Oys in the hood! Drama explores the Jewish mafia which ruled pre-Shoah Warsaw

Jewish mobsters exchange their Torah scrolls for Tommy guns in sumptuous new drama The King of Warsaw

Jakub Szapiro, played by Polish actor Michal Zurawski

Left as a smouldering heap of ruins after the Second World War, Warsaw was virtually razed to the ground, while the Polish capital’s once flourishing Jewish population suffered a blow from which
it would never recover.

Indeed, of the six million Jews killed during the Holocaust, half
were Polish.

It was a far cry from the Warsaw everyone knew before 1939; a cosmopolitan city boasting glitz, glamour and grandeur, earning it the nickname, “Paris of the North”.

Now Warsaw’s interwar vibrancy and Yiddishkeit has partly returned thanks to director Jan P Matuszynski’s sumptuous drama, The King of Warsaw, which premieres at Kinoteka film festival next week and airs on More4 later this year.

But rather than looking at the past through rose-tinted glasses, the eight-part series also presents the poverty, violent crime and brutal politics
of Warsaw’s underbelly, where fascists, nationalists and Jews all
vie for control. 

Szapiro is based on Szapsel Rotholc

Based on Szczepan Twardoch’s bestselling 2016 novel, Król, the plot revolves around the Warsaw of 1937, where the Jewish mafia rules the city under the leadership of Buddy Kaplica, a Polish gangster-socialist with connections in high places.

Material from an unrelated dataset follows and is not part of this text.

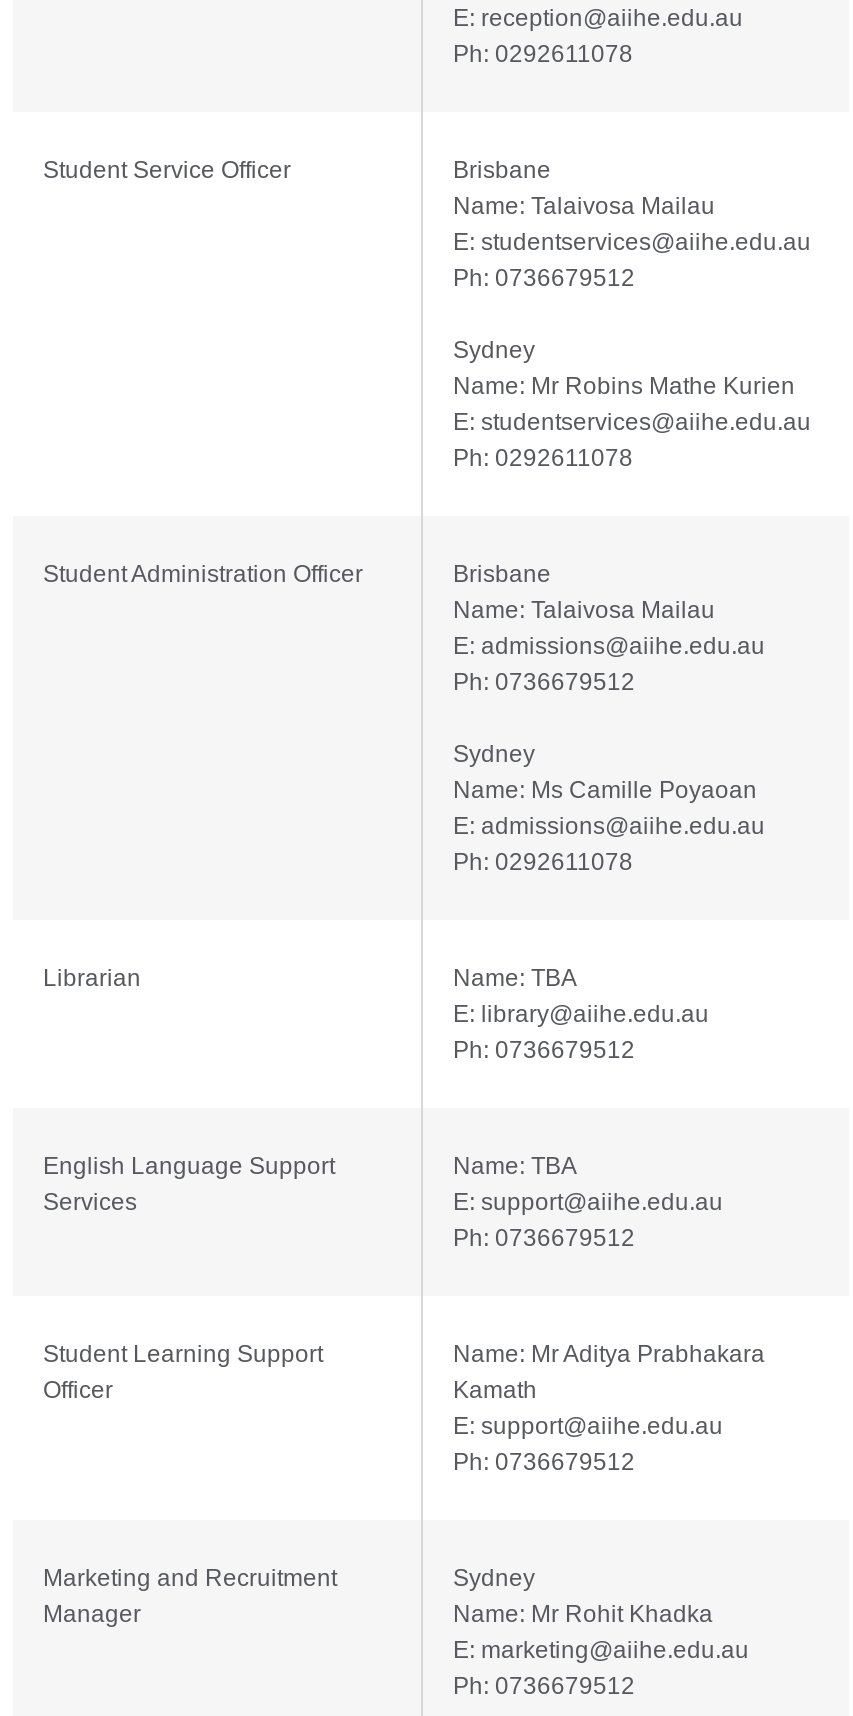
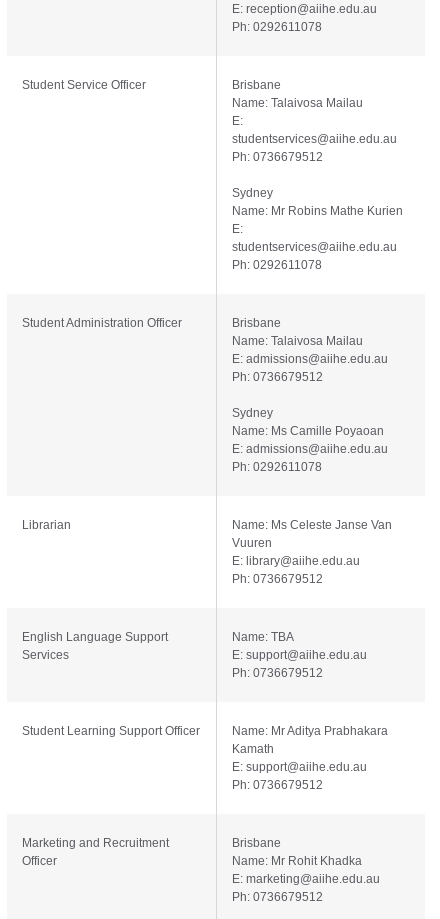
[453,964,577,992] Name: TBA -> [232,518,392,550] Name: Ms Celeste Janse Van | Vuuren
[453,1564,535,1592] Sydney -> [232,836,281,850] Brisbane
[43,1600,141,1628] Manager -> [22,854,57,868] Officer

His right-hand man is heavyweight Jewish boxer Jakub Szapiro, played
by Polish actor Michal Zurawski.

On the surface, he is a loving husband and doting father, but that belies his insatiable appetite for murder, sex and violence, as well as his ambitions to usurp Buddy and become the king of Warsaw.

While essentially a work of fiction – and an almost inconceivable mix of The Godfather with the Orthodox Jewish world of Yentl – lead actor Zurawski is keen to mention the “historical background is authentic”.

For example, Szapiro is based on a real-life personality, Szapsel Rotholc, a Jewish lightweight boxer who became a policeman in the ghetto during the war – although he never dabbled in gangsterism. Szapiro’s back story is however typical, says Zurawski, of Polish Jews who “aspired to climb the social ladder”.

Speaking over Zoom, the 41-year-old actor, who was born in Silesia before later moving to Warsaw, explains: “I tried to imagine myself in his shoes. He was born to an Orthodox Chassid family, in a very impoverished part of Warsaw. His whole life he wanted to be treated as an equal, to climb the social ladder. 

“For Jewish people to do that at the time he was born – when Poland was a part of Russia – they had to speak three languages:  Yiddish at home, Polish for the people in the street and Russian to speak to the authorities.

“I was trying to understand his brutal ways of doing things and I felt that men like him had no choice, that was the only way out for them to break through.”

But Szapiro is a complex character. Despite his desire to break forth from his Orthodox roots, he refuses to forget his Jewish identity altogether. 

“He still has a Jewish soul and struggles to find that place where he feels comfortable with his heritage,” explains Zurawski.

Equally confounding is Szapiro’s ability to violently murder an Orthodox Jewish man for failing to pay protection money, only to then take his victim’s 17-year-old son Mojzesz under his wing and “train him in the gangster trade” as his successor.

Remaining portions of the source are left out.